**** Given data

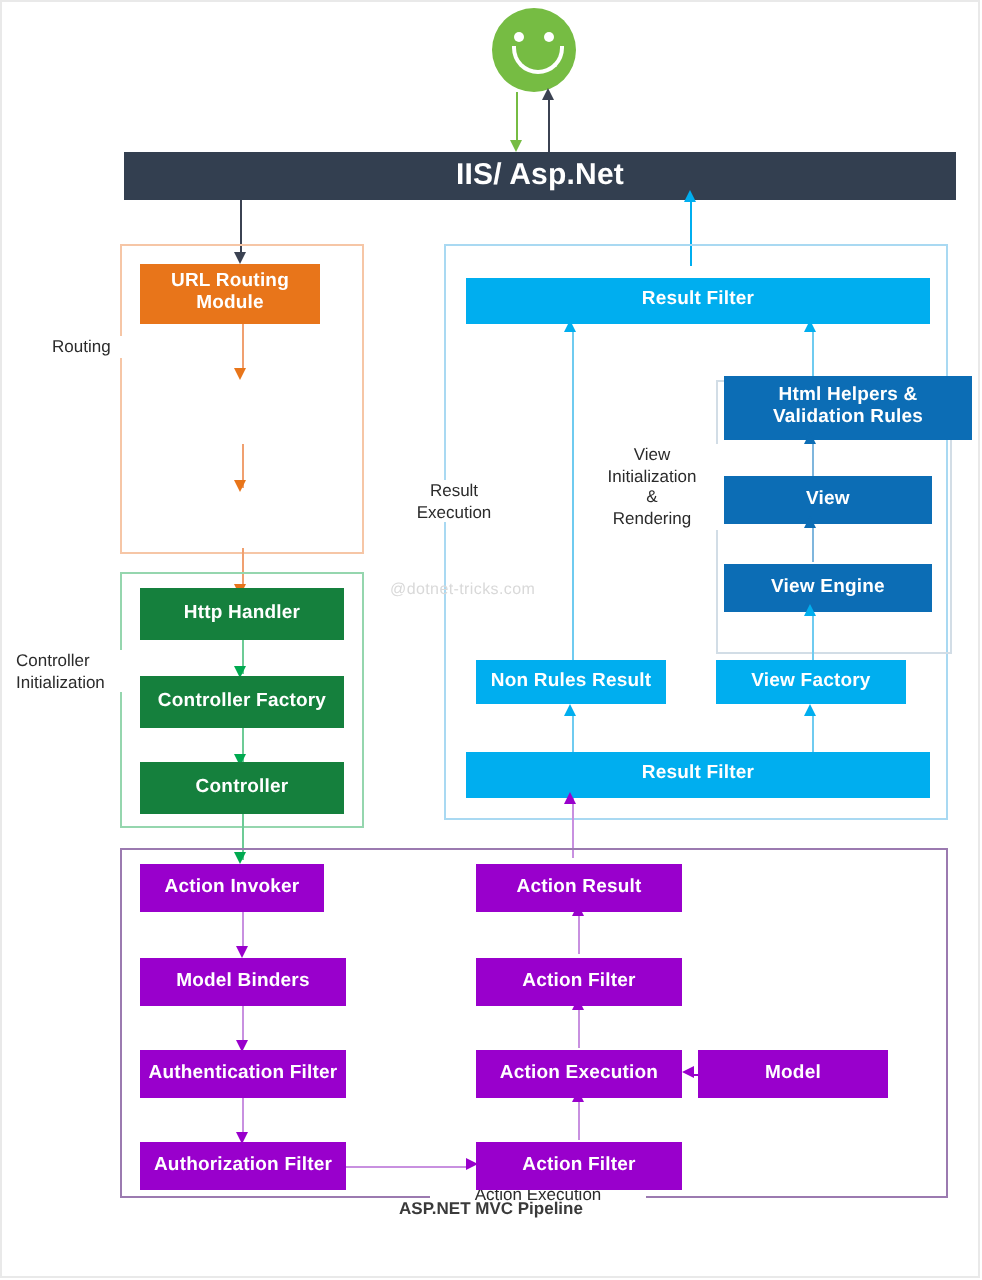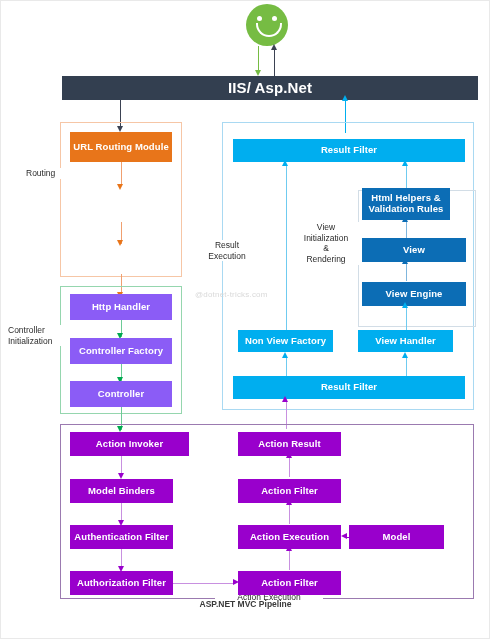"URL Routing Module" div.box { width: 102px -> 90px }
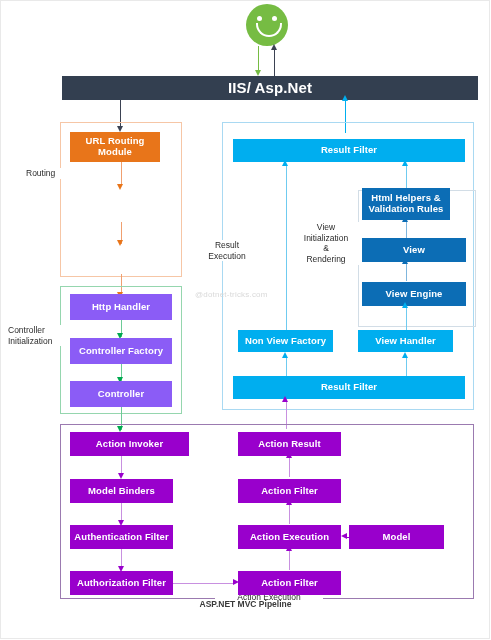"Html Helpers & Validation Rules" div.box { width: 88px -> 124px }
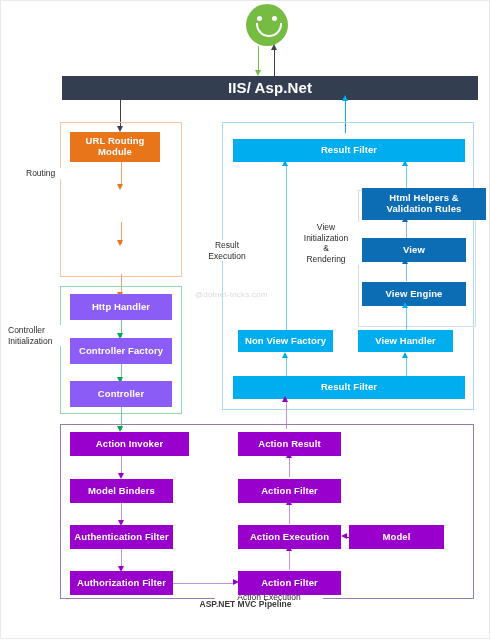"Http Handler" .green { background: #8b5cf6 -> #15803d }
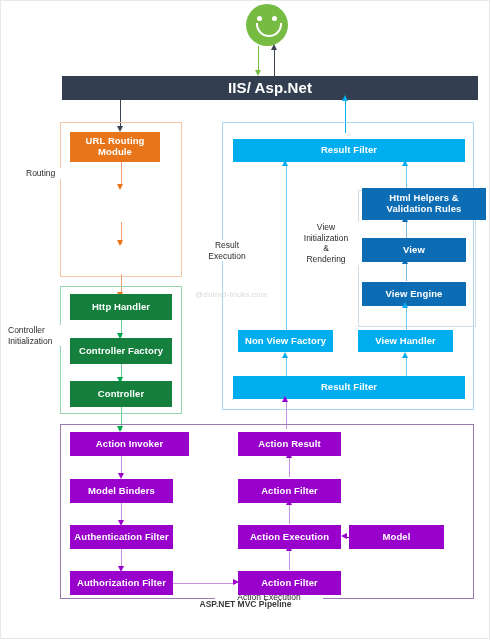"Non View Factory" span { text: View Factory -> Rules Result }
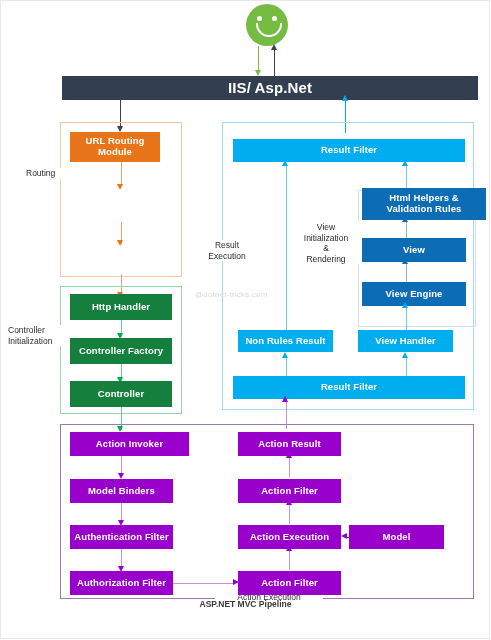"View Handler" span { text: Handler -> Factory }
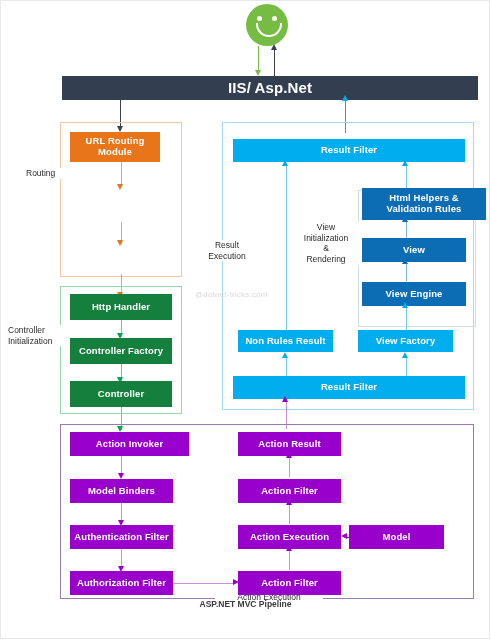"Action Invoker" div.box { width: 119px -> 92px }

********

Goal of the exercise: From the first line above to the last, reproduce the records exactly but without the pictures.

Answer section:
"URL Routing Module" div.box { width: 102px -> 90px }
"Html Helpers & Validation Rules" div.box { width: 88px -> 124px }
"Http Handler" .green { background: #8b5cf6 -> #15803d }
"Non View Factory" span { text: View Factory -> Rules Result }
"View Handler" span { text: Handler -> Factory }
"Action Invoker" div.box { width: 119px -> 92px }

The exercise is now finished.